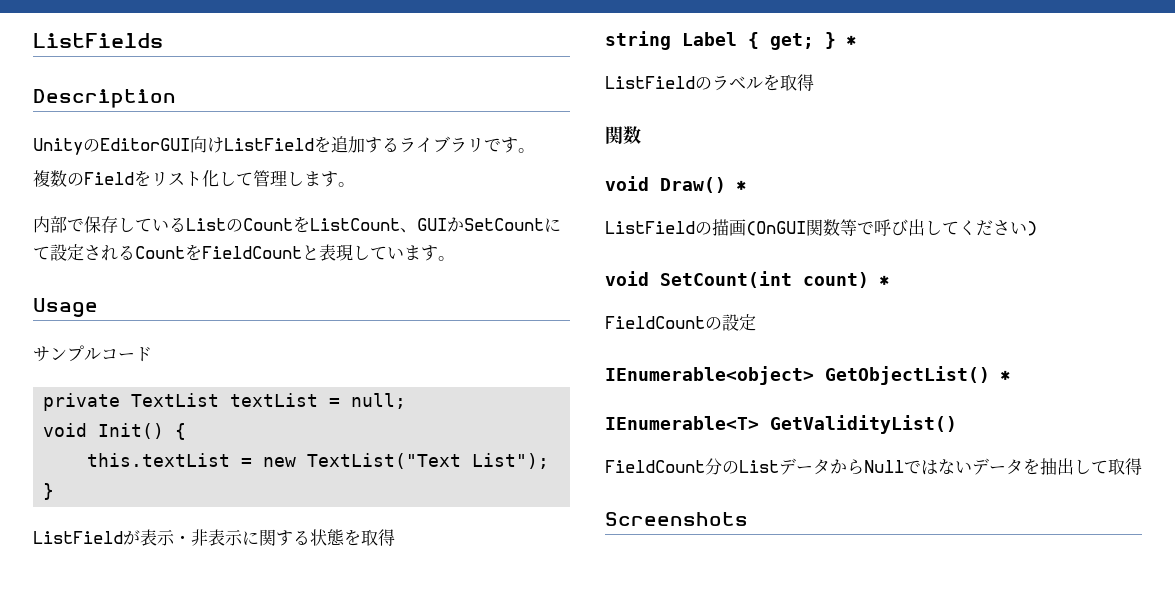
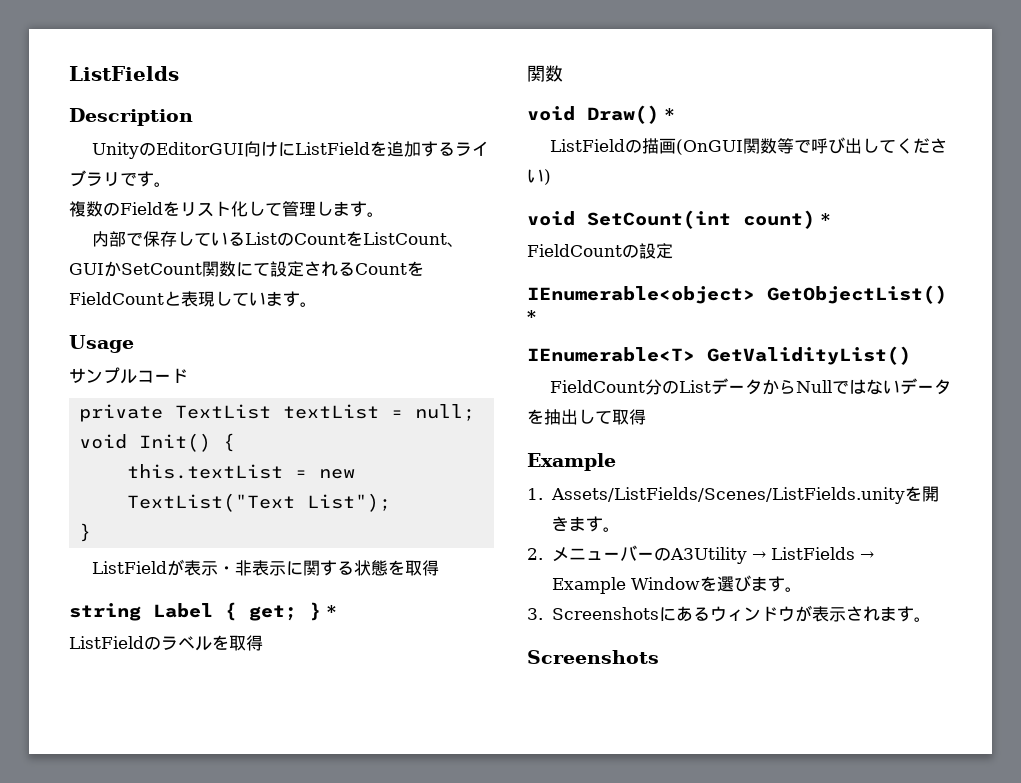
(224, 145) none -> [278,142,296,157] に
(544, 224) none -> [202,261,236,277] 関数
(1142, 466) none -> [527,453,616,471] [527,486,939,504] [551,516,620,532] [527,545,874,564] [551,575,802,594] [527,605,931,622] // Example // 1. Assets/ListFields/Scenes/ListFields.unityを開きます。 // 2.メニューバーのA3Utility → ListFields → Example Windowを選びます。 // 3. Screenshotsにあるウィンドウが表示されます。

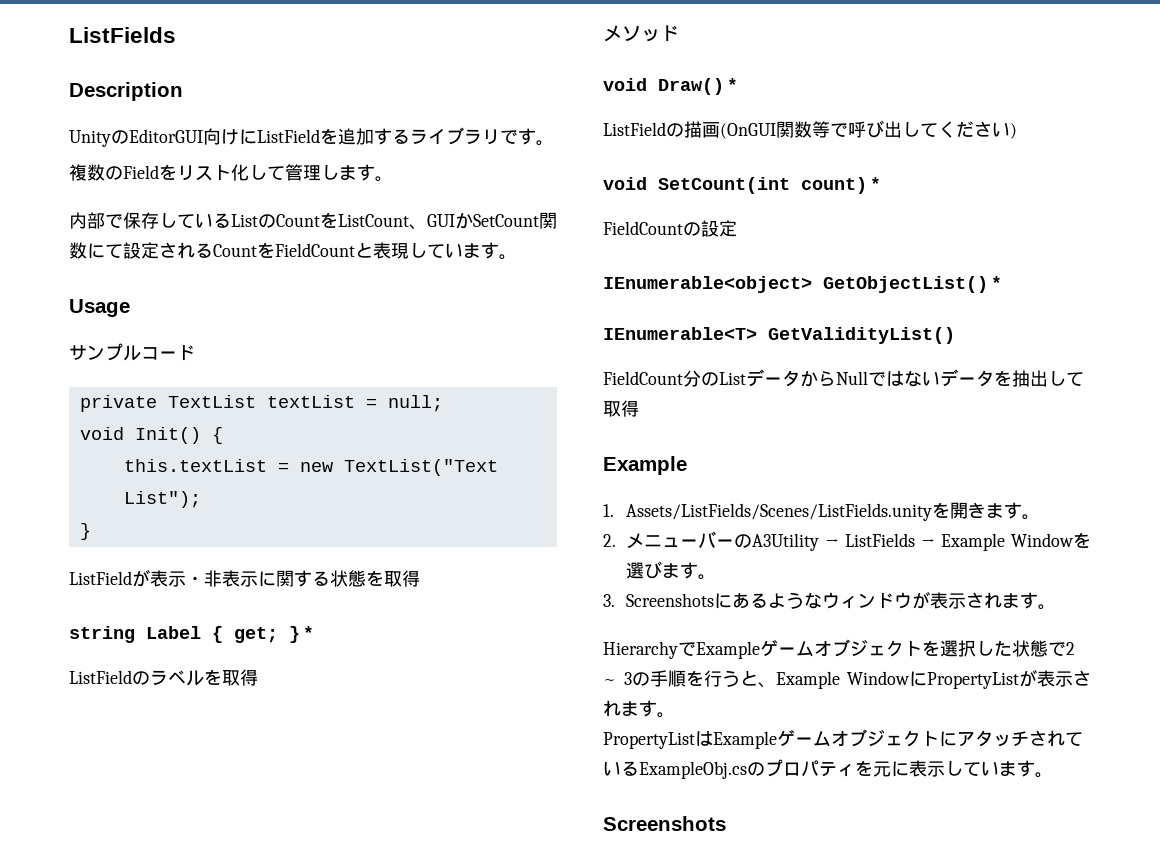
[527,65,563,82] 関数 -> [603,25,679,42] メソッド
(710, 614) none -> [767,592,822,609] ような
(931, 619) none -> [603,639,1075,659] [603,669,1091,689] [603,700,675,718] [603,729,1083,749] [603,759,1053,779] // HierarchyでExampleゲームオブジェクトを選択した状態で2 ~ 3の手順を行うと、Example WindowにPropertyListが表示されます。 // PropertyListはExampleゲームオブジェクトにアタッチされているExampleObj.csのプロパティを元に表示しています。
========================================================================
## Exercise objective
Go through the entries above and write them out again exactly, images left behind.

## Output of the task
(224, 145) none -> [278,142,296,157] に
(544, 224) none -> [202,261,236,277] 関数
(1142, 466) none -> [527,453,616,471] [527,486,939,504] [551,516,620,532] [527,545,874,564] [551,575,802,594] [527,605,931,622] // Example // 1. Assets/ListFields/Scenes/ListFields.unityを開きます。 // 2.メニューバーのA3Utility → ListFields → Example Windowを選びます。 // 3. Screenshotsにあるウィンドウが表示されます。

[527,65,563,82] 関数 -> [603,25,679,42] メソッド
(710, 614) none -> [767,592,822,609] ような
(931, 619) none -> [603,639,1075,659] [603,669,1091,689] [603,700,675,718] [603,729,1083,749] [603,759,1053,779] // HierarchyでExampleゲームオブジェクトを選択した状態で2 ~ 3の手順を行うと、Example WindowにPropertyListが表示されます。 // PropertyListはExampleゲームオブジェクトにアタッチされているExampleObj.csのプロパティを元に表示しています。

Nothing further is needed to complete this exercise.